The international dream
I couldn’t let go of the thought to work more internationally. I needed the challenge to use my English more and I also knew that it is a bigger audience if I work in English than only in Swedish.
In October I had a meeting with business developer Kristina Sundbaum. I have a lot of ideas in my head, but it’s not always that easy to get a straight up plan for myself. I guess it’s quite common as an entrepreneur to have this popcorn brain.
After that meeting I got a document from her with a plan what to do and when and questions for me to answer to getting forward.
This was exactly what I needed. Suddenly all the steps fell in place and I decided to write my first ebook. And I wrote it in English. My vision about taking my knowledge international was within reach.
In December I launched my ebook with a digital book release live streamed to Youtube. So the goal of having an international public and a big stage was accomplished, just in another way that I first planned. I had my friend and business colleague Ann-Sofie Forsmark (also founder of Oxy Group and Tjejmarathon) as moderator and I couldn’t have asked for a better book release. And I am so thankful and happy for all the positive reviews I’ve got about the book.
2021 just around the corner
With only one day left of this year it feels good that there is a new year coming up. A year where we can get vaccin for the covid-19 and hopefully we can start to have a social life again to see family and friends. To just give someone a hug. Although I love to work online, but no screen can replace a physical hug from someone you care about.
But I am pretty sure that we will never go back totally to how life was before the pandemic. Lot’s of people have discovered that it is quite nice to work from home, at least a couple of days a week. Other people have discovered how much they really miss to be at their office every day.

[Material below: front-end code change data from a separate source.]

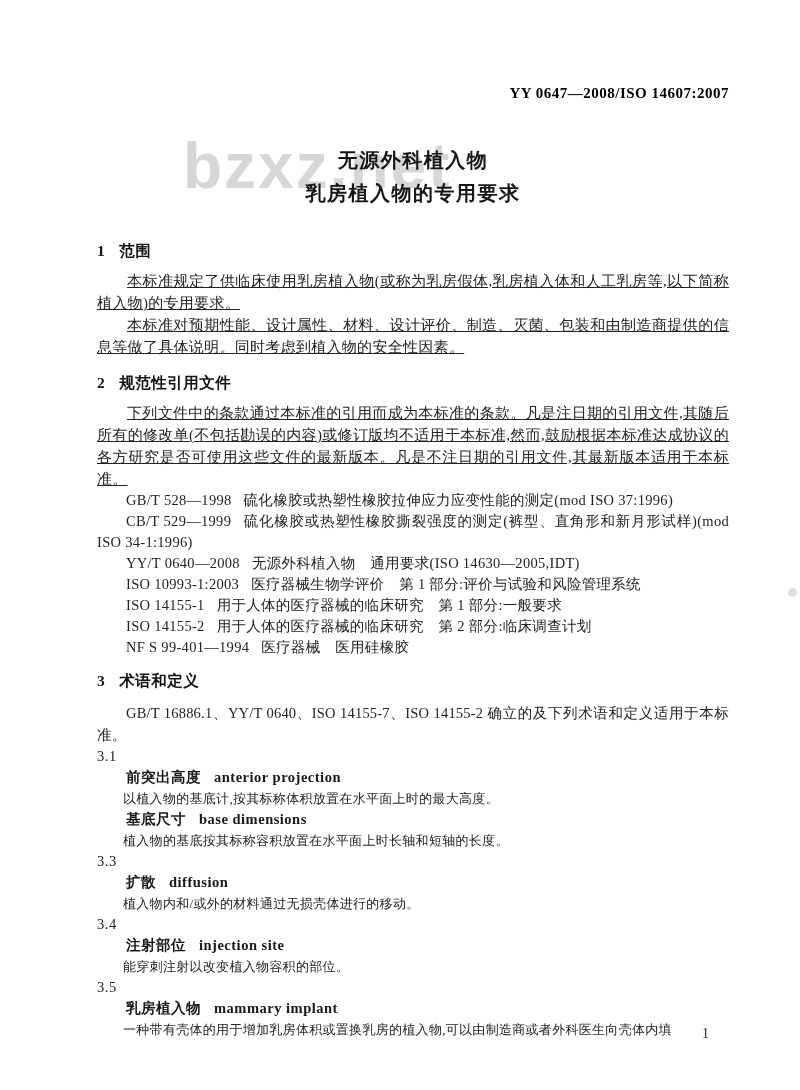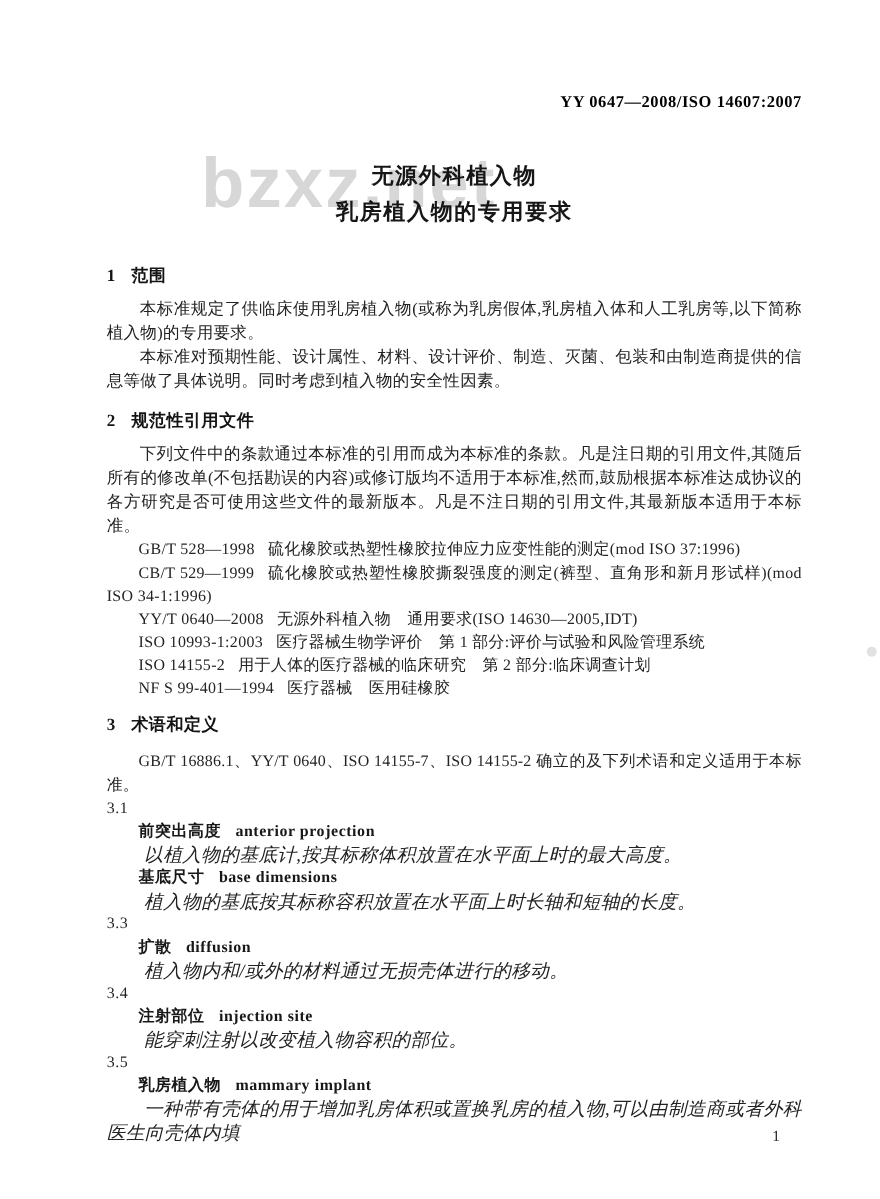--- a/index.html
+++ b/index.html
@@ -60,6 +60,7 @@
     text-indent:2em;
     text-align:justify;
     letter-spacing:.3px;
+    text-decoration:underline;
   }
   .ref{
     margin:0;

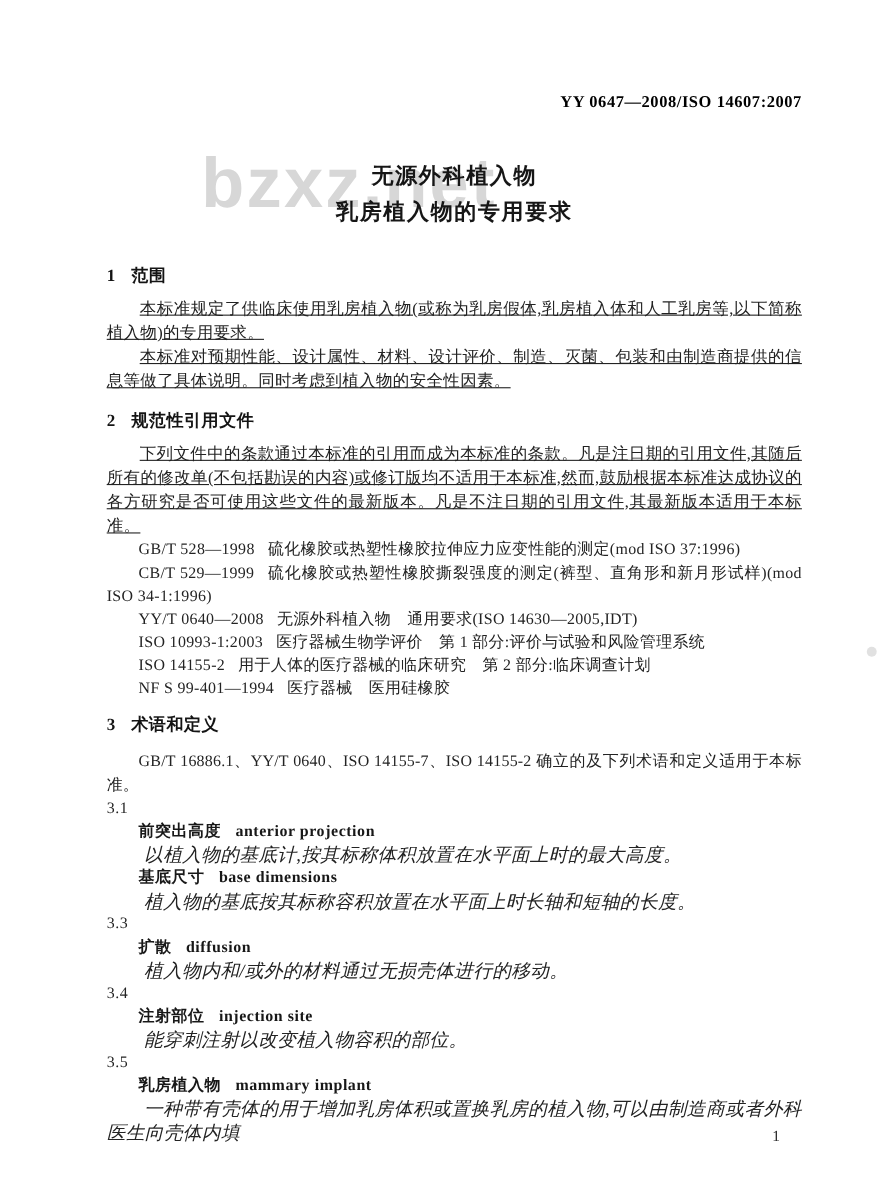--- a/index.html
+++ b/index.html
@@ -139,6 +139,7 @@
     <p class="ref"><span class="ref-code">CB/T 529—1999</span><span class="ref-title">硫化橡胶或热塑性橡胶撕裂强度的测定(裤型、直角形和新月形试样)(mod ISO 34-1:1996)</span></p>
     <p class="ref"><span class="ref-code">YY/T 0640—2008</span><span class="ref-title">无源外科植入物　通用要求(ISO 14630—2005,IDT)</span></p>
     <p class="ref"><span class="ref-code">ISO 10993-1:2003</span><span class="ref-title">医疗器械生物学评价　第 1 部分:评价与试验和风险管理系统</span></p>
+    <p class="ref"><span class="ref-code">ISO 14155-1</span><span class="ref-title">用于人体的医疗器械的临床研究　第 1 部分:一般要求</span></p>
     <p class="ref"><span class="ref-code">ISO 14155-2</span><span class="ref-title">用于人体的医疗器械的临床研究　第 2 部分:临床调查计划</span></p>
     <p class="ref"><span class="ref-code">NF S 99-401—1994</span><span class="ref-title">医疗器械　医用硅橡胶</span></p>
 

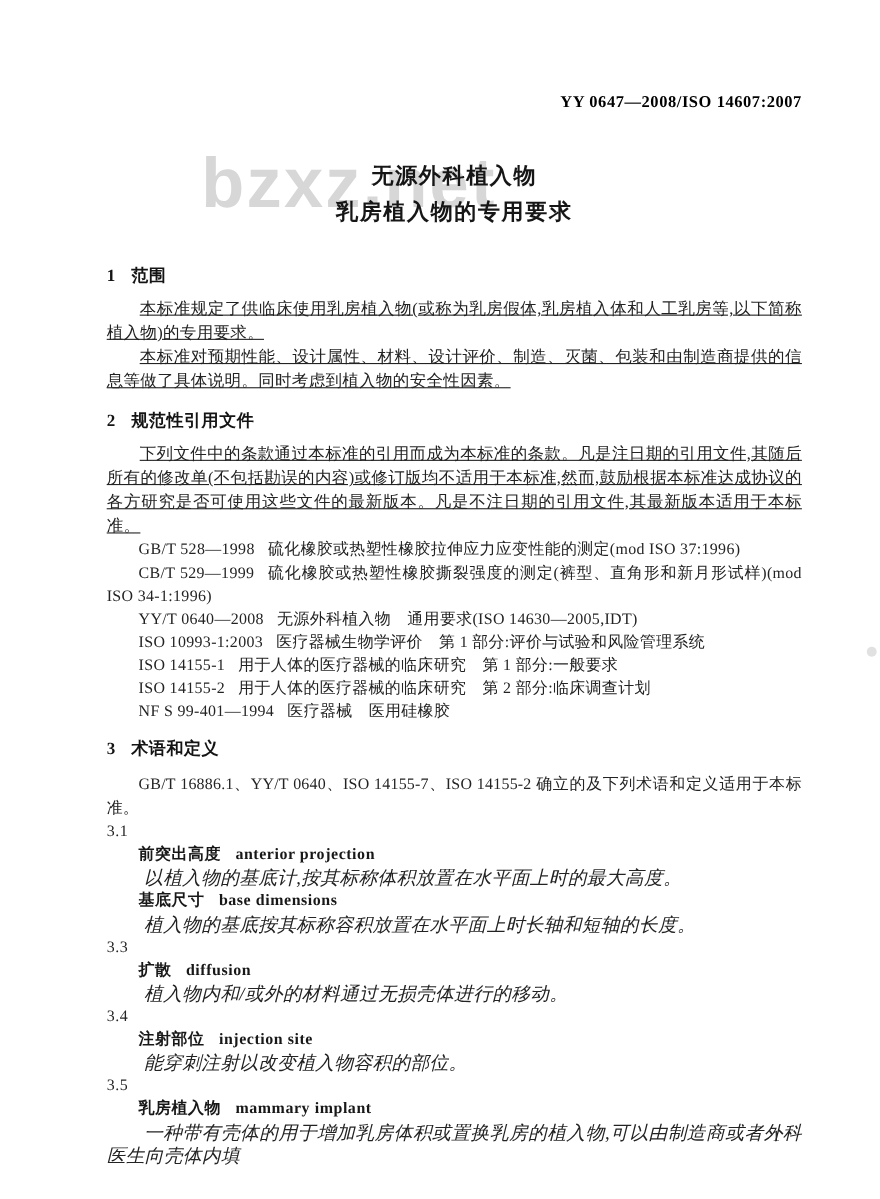--- a/index.html
+++ b/index.html
@@ -90,10 +90,9 @@
   .term-en{margin-left:13px;font-family:"Liberation Serif","DejaVu Serif",serif;}
   .term-def{
     margin:0;
-    font-size:17px;line-height:21px;
+    font-size:13px;line-height:21px;
     text-indent:2em;text-align:justify;
     letter-spacing:.3px;
-    font-style:italic;
   }
   .page-number{
     position:absolute;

We also learned that online courses, webinars, meetings etc. is really cool! I mean, we can actually learn things and get to know people from all of the world without travelling there. I’ve been in this digital world for a few years and I have several online friends who I still haven’t met IRL, but they have become some of my closest friends and really helped me during this challenging time. So yes, there is absolutely possible to build a strong and deep friendship through the screen.
It turned out that anything actually could happen in 2020. But I ‘m pretty sure no one had a pandemic in their year goals or business plan for this year.